Tom, too, had grown up watching his mother can vegetables. "I tried to get out of the house when she was doing it," he recalled with a laugh. "I was familiar with it but had never done it." Now, his perspective changed. "It's really satisfying. It gave us a chance to work together. And it's great having a full pantry of jars you don't have to pay for."
When Tom's parents came to visit, his mother was "shocked" to see what he'd accomplished in the garden, he said. "She was patting me on the back."
That first fall harvest season was a bittersweet time of both mourning and celebration for their family. Jennifer's brother died. But a few days later, her sister and frequent co-star, Christina, gave birth to her first child. And in November, Tom and Jennifer welcomed their son, August. The gardens became a place of refuge and reflection for them, Tom said.
And now gardening is an interest they share fully. "Everything has grown and increased since he's gotten involved," Jennifer said. Last summer, they doubled the size of Tom's original vegetable garden, and Tom even did "double duty," helping Christina tend her tomato plants while her husband, a sound engineer, was touring with Lady Gaga.
When Tom himself travels, as part of running his small business, he now finds his thoughts wandering to his garden and what he's going to do when he returns. "I'm hooked," he said. "I look forward to it."
Gardening has deepened his appreciation of their home, he said. "Before, I don't think I spent a lot of time out here. I mowed the lawn and that was about it. I walked from the car to the house. Now I feel connected to the property. As a new parent, it's fun to be out here with August, to sit in the grass and play."
Gardening also has given him a new appreciation of his ancestors and the past. "Our grandparents were doing all the things that are trendy now, like eating locally, growing organic food," he said. "That was the only option they had. Now we're coming back to that."

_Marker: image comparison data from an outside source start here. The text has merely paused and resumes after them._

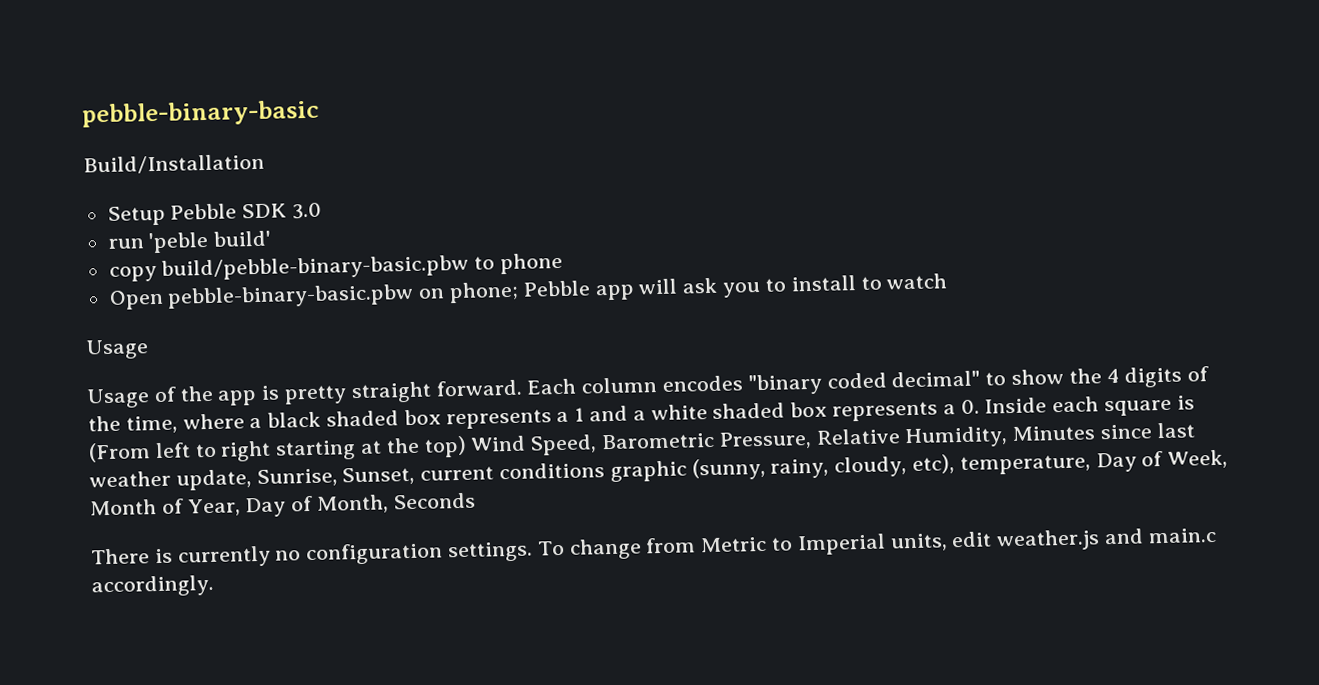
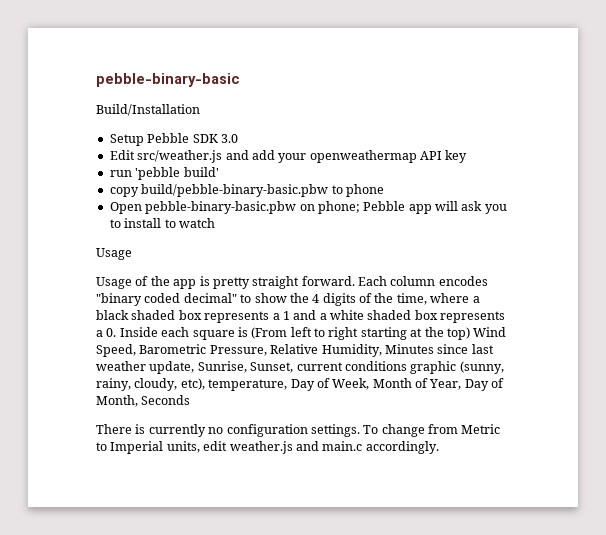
(323, 211) none -> [109,150,468,163] // Edit src/weather.js and add your openweathermap API key
[148,231,210,254] 'peble -> [135,167,181,180] 'pebble

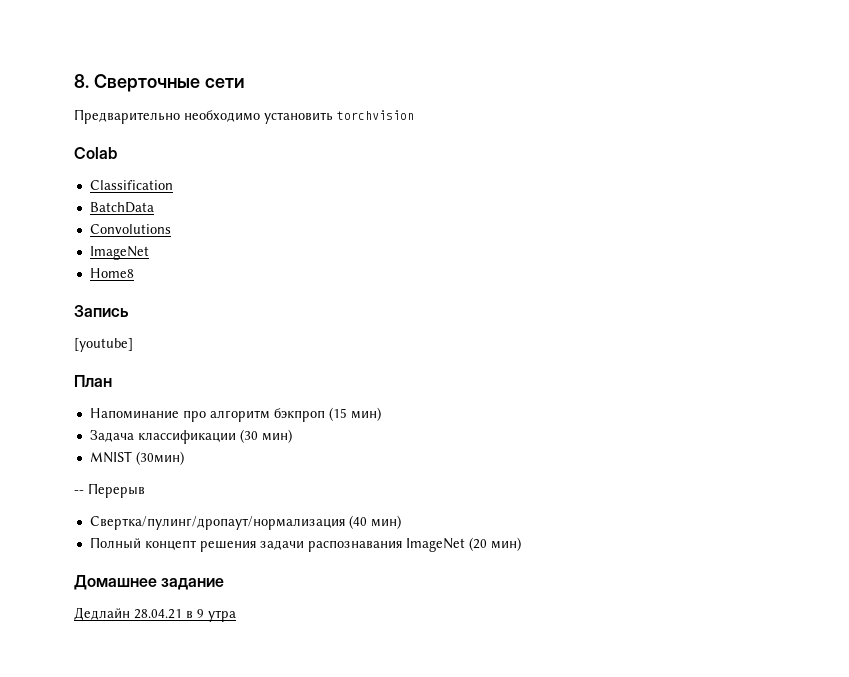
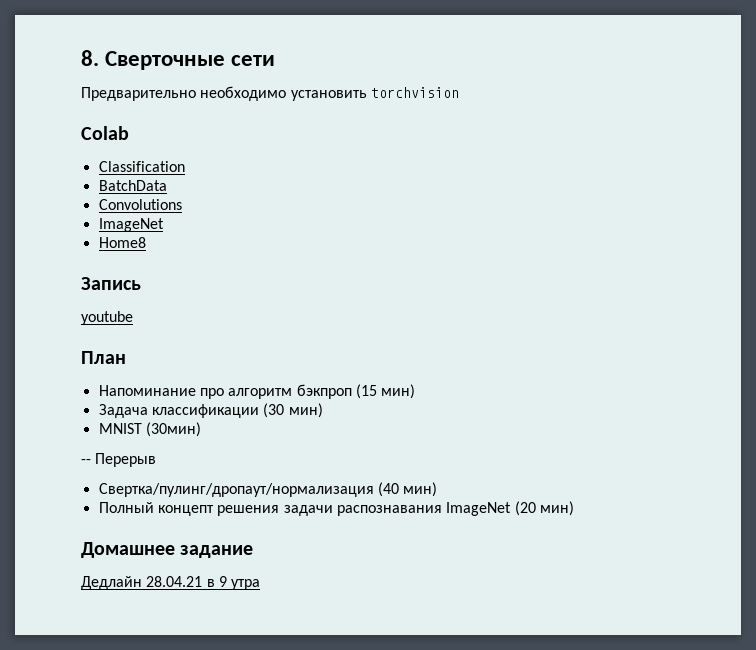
[74,338,133,352] [youtube] -> [81,311,133,325] youtube

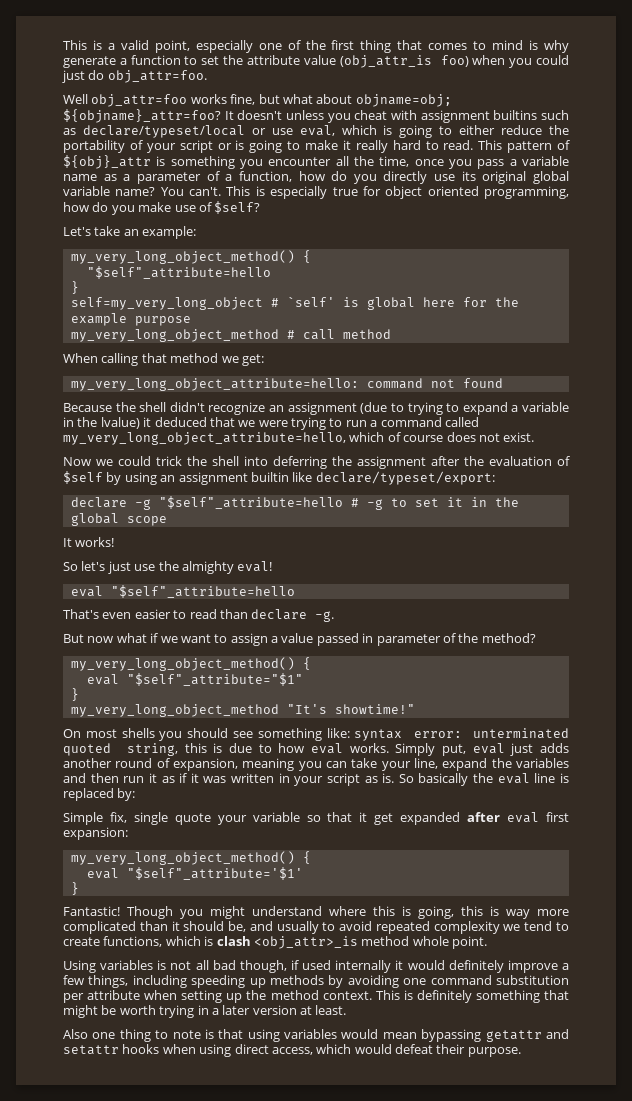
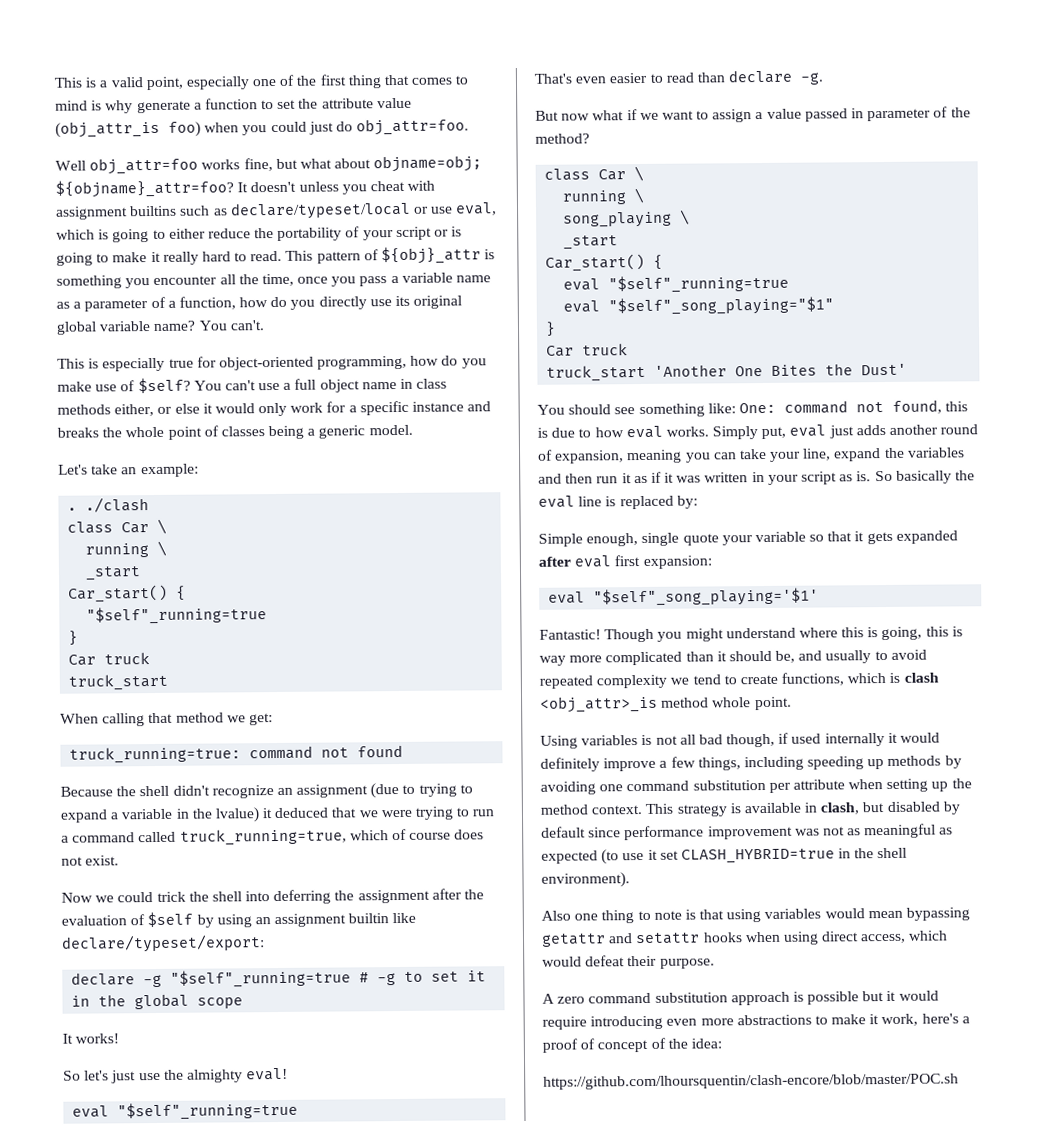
(222, 191) none -> (264, 325) //
[385,186,479,199] object oriented -> [218,356,314,371] object-oriented
[63,226,197,239] [70,250,311,264] [86,266,271,279] [70,281,79,294] [70,296,519,310] [70,313,191,326] [70,329,391,342] // Let's take an example: // my_very_long_object_method() { // "$self"_attribute=hello // } // self=my_very_long_object # `self' is global here for the example purpose // my_very_long_object_method # call method -> [193,378,448,393] [57,400,492,417] [57,424,413,440] [58,463,199,478] [67,497,150,513] [67,518,168,534] [85,540,168,558] [85,566,142,581] [68,584,187,603] [86,606,268,625] [68,630,79,646] [68,652,151,666] [68,673,169,691] You can't use a full object name in class methods either, or else it would only work for a specific instance and breaks the whole point of classes being a generic model. // Let's take an example: // . ./clash // class Car \ // running \ // _start // Car_start() { // "$self"_running=true // } // Car truck // truck_start
[70,378,359,391] my_very_long_object_attribute=hello: -> [69,746,242,764] truck_running=true:
[63,432,346,445] my_very_long_object_attribute=hello, -> [179,828,347,846] truck_running=true,
[158,496,343,509] "$self"_attribute=hello -> [170,969,352,988] "$self"_running=true
[110,585,295,598] "$self"_attribute=hello -> [117,1101,299,1121] "$self"_running=true
[70,657,311,671] [86,673,303,686] [70,688,79,701] [70,704,415,717] [63,728,569,741] [63,743,178,756] my_very_long_object_method() { // eval "$self"_attribute="$1" // } // my_very_long_object_method "It's showtime!" // On most shells you should see something like: syntax error: unterminated quoted string, -> [544,165,645,182] [562,187,645,205] [563,209,691,228] [563,235,619,250] [545,253,664,272] [563,274,790,294] [563,296,835,316] [545,321,557,337] [546,343,629,357] [546,363,908,382] [537,399,942,418] class Car \ // running \ // song_playing \ // _start // Car_start() { // eval "$self"_running=true // eval "$self"_song_playing="$1" // } // Car truck // truck_start 'Another One Bites the Dust' // You should see something like: One: command not found,
[109,812,127,823] fix, -> [586,533,639,547] enough,
[374,813,394,825] get -> [866,531,893,545] gets
[70,851,311,865] [86,867,303,880] [70,882,79,895] // my_very_long_object_method() { // eval "$self"_attribute='$1' // } -> [548,587,820,607] // eval "$self"_song_playing='$1'
[403,990,569,1003] [63,1005,347,1018] is definitely something that might be worth trying in a later version at least. -> [676,801,960,817] [541,823,954,841] [541,847,908,865] [541,872,630,888] strategy is available in clash, but disabled by default since performance improvement was not as meaningful as expected (to use it set CLASH_HYBRID=true in the shell environment).
(521, 1052) none -> [542,990,939,1006] [542,1013,970,1030] [542,1037,722,1053] [543,1073,959,1090] // A zero command substitution approach is possible but it would require introducing even more abstractions to make it work, here's a proof of concept of the idea: // https://github.com/lhoursquentin/clash-encore/blob/master/POC.sh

This spring, the garden will undergo another transition. The couple found out last fall that their soil is contaminated with arsenic left behind from a long-ago pesticide plant in the neighborhood. In a few months, the U.S. Environmental Protection Agency will dig up their garden and replace their topsoil, as well as their perennials. They'll be getting small, nursery-grade plants, not the mature specimens, some of them family heirlooms, that Jennifer has nurtured for years.
"It will take time to get it back to the way it was," Tom said. "We've gone through the various stages of grieving, but we've come to terms with it. We can rebuild."